С этой минуты бедный старик рассуждал только вслух. Он говорил, что сын его — зодчий Третьего Иерусалимского Храма — давно подвел фундамент, что выросли стены, и как хотелось бы ему, Аврааму, послать сыну весточку, обрадовать, что идет, что папочка его не забыл, хотя у него, Авраама, есть все основания для горькой обиды. «Вы помните, ребе, как он бежал от меня, как поднял на отца руку? Чуть меня не убил… Но я иду к нему, и жаль, что не идет с нами Сарра, что мать его не дожила! Ребе, ведь, если послать ему весточку, Исаак снарядит нам навстречу целый обоз! Он важное лицо в Иерусалиме. Занимает солидное положение. Вы видите, ребе, этот тоннель? Сюда свободно заедут повозки! И нам, старикам, не придется утруждать себе ноги».
Ребе кивал ему, говорил, что мысль с обозом очень хорошая, ведь именно так и поступил Иосиф Египетский — выслал навстречу коней с колесницами, когда отец спускался к нему из Ханаана во время голода… Но параллели этой библейской Фудым не поддержал и не стал развивать ее дальше, словно боялся покинуть бездонные пучины своего бреда. Он принялся вспоминать, каким его сын Исаак был проказником в детстве, постепенно перевоплощаясь в сына: скакал перед ребе, вырывался вперед во мглу или же вдруг отставал, прыгал козлом, дурашливо взбрыкивая ногами, визжал, хихикал, цапал ребе за бороду и откровенно его кусал. Бессильный придумать что-нибудь, ребе смотрел на Фудыма полными скорби глазами. В эти минуты мне приходил на ум Розенфлянц Рома — диспетчер из нашего таксопарка. Так он, бывало, глядел на пьяного шоферюгу, которому ехать в смену, а саму машину был вынужден ставить на прикол. Мало-помалу мне стали вспоминаться родители, а чувство неискупимой вины перед ними — глодать и грызть мою душу. Казалось, что этот тленный путь никогда не кончится, что сам я давно умер и только глаза у меня полны почему-то слез от непонятной обиды, от неизбывной жалости к самому себе…
Но однажды, спустя час после полуденной молитвы, мы вдруг увидели далеко впереди свет. Он проникал сквозь слабые щели в скалах. Мы закричали и побежали — это был конец! Конец тоннеля главы династии Саманидов — выход на плоскогорье Буль-буль Зор-сай, как и сообщал об этом пергамент.
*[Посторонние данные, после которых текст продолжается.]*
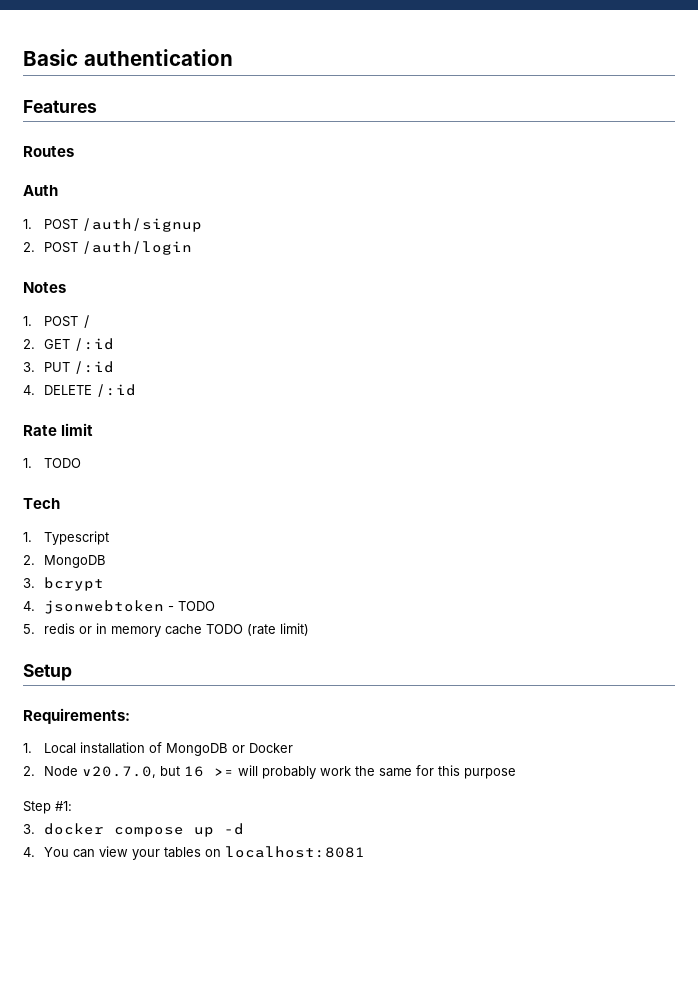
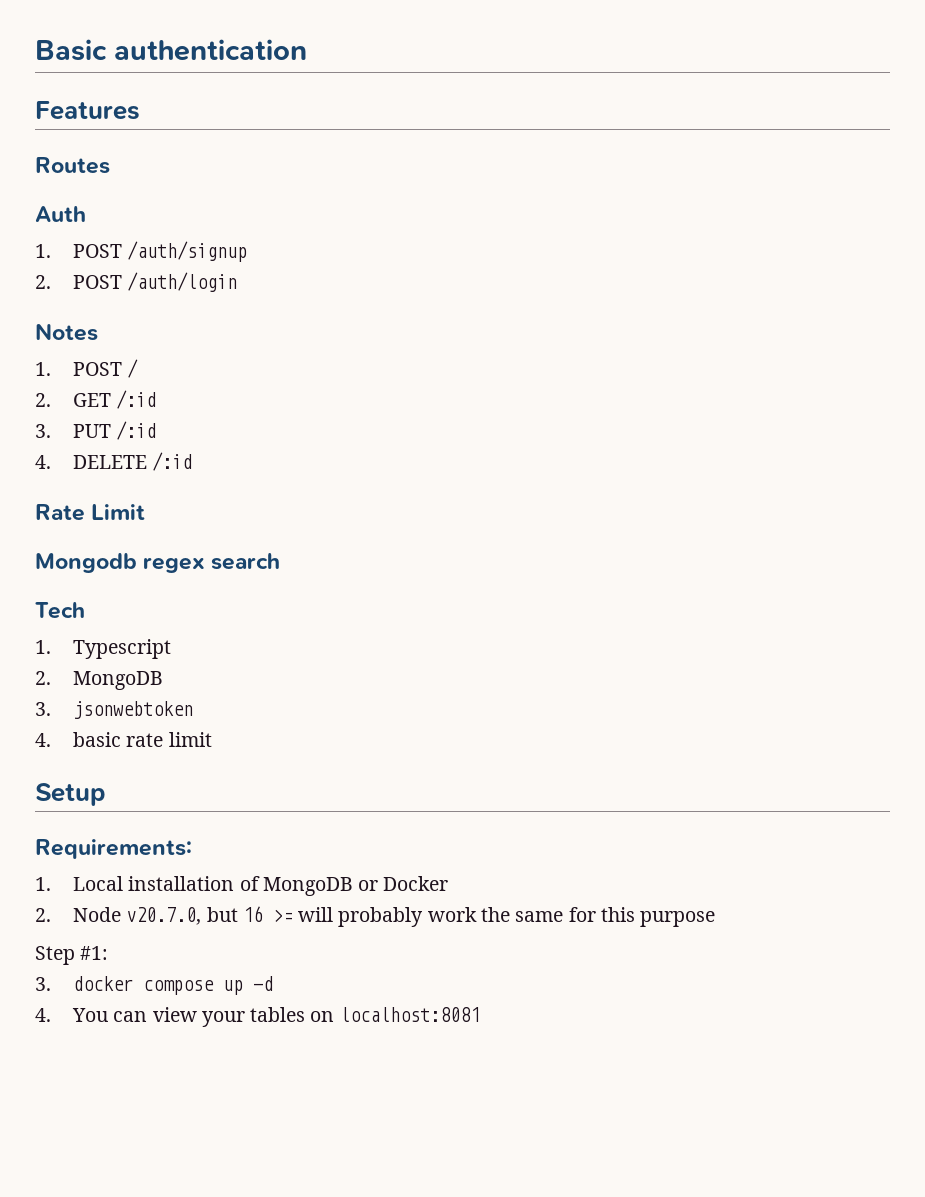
- Rate limit
- 1. TODO
+ Rate Limit
+ Mongodb regex search
- 3. bcrypt
- 4. jsonwebtoken - TODO
- 5. redis or in memory cache TODO (rate limit)
+ 3. jsonwebtoken
+ 4. basic rate limit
Мне и Диме ребе велел приступить к расчистке. Сдвинуть же камни с места было под силу только циклопам: мы с Димой стояли и жалко переглядывались… Вдруг выступил Фудым и удивился, чего мы стоим? Почему не исполняем приказ ребе? «Вы знаете, какие камни мой сын передвигает в Иерусалиме — стотонные блоки! Одним движением пальца! Я верно говорю, ребе?» И ребе подтвердил, ребе сказал, что именно так обстояло дело при возведении Храма, целые глыбы перемещались по воздуху: «Плыли в воздухе, как пушинки, совершенно верно, Авреймалы!»
Лань моя, и снова случилось чудо: Фудым нагнулся, взявшись за огромный валун, камни тронулись и поехали — один он расчистил проход!
Сраженные солнечным светом, мы валимся на траву. Я дышу жадно горным, чистейшим воздухом, и кружится голова. Дышу запахом мяты, полыни, а вся душа моя потрясена видом проплывающих в ослепительной голубизне, белых, как лебеди, облаков… Рядом лежит Мирьям и плачет. Я отстегнул ей каску, снял с нее куртку, башмаки — положить на сырую землю растертые в кровь ноги…
Помню, как пели птицы в листве чинар и арчевника, как припекало солнце и ветерок шевелил стебельки колючего сухостоя. Потом увидел наше имущество: в целости и сохранности, крепко, по-хозяйски увязанное. Лань моя, как ребе и обещал, на каждой стоянке мы находили его, наше имущество, и каждый раз я этому поражался, пытаясь постичь, что за имя этому легиону, доставлявшему вперед наши грузы!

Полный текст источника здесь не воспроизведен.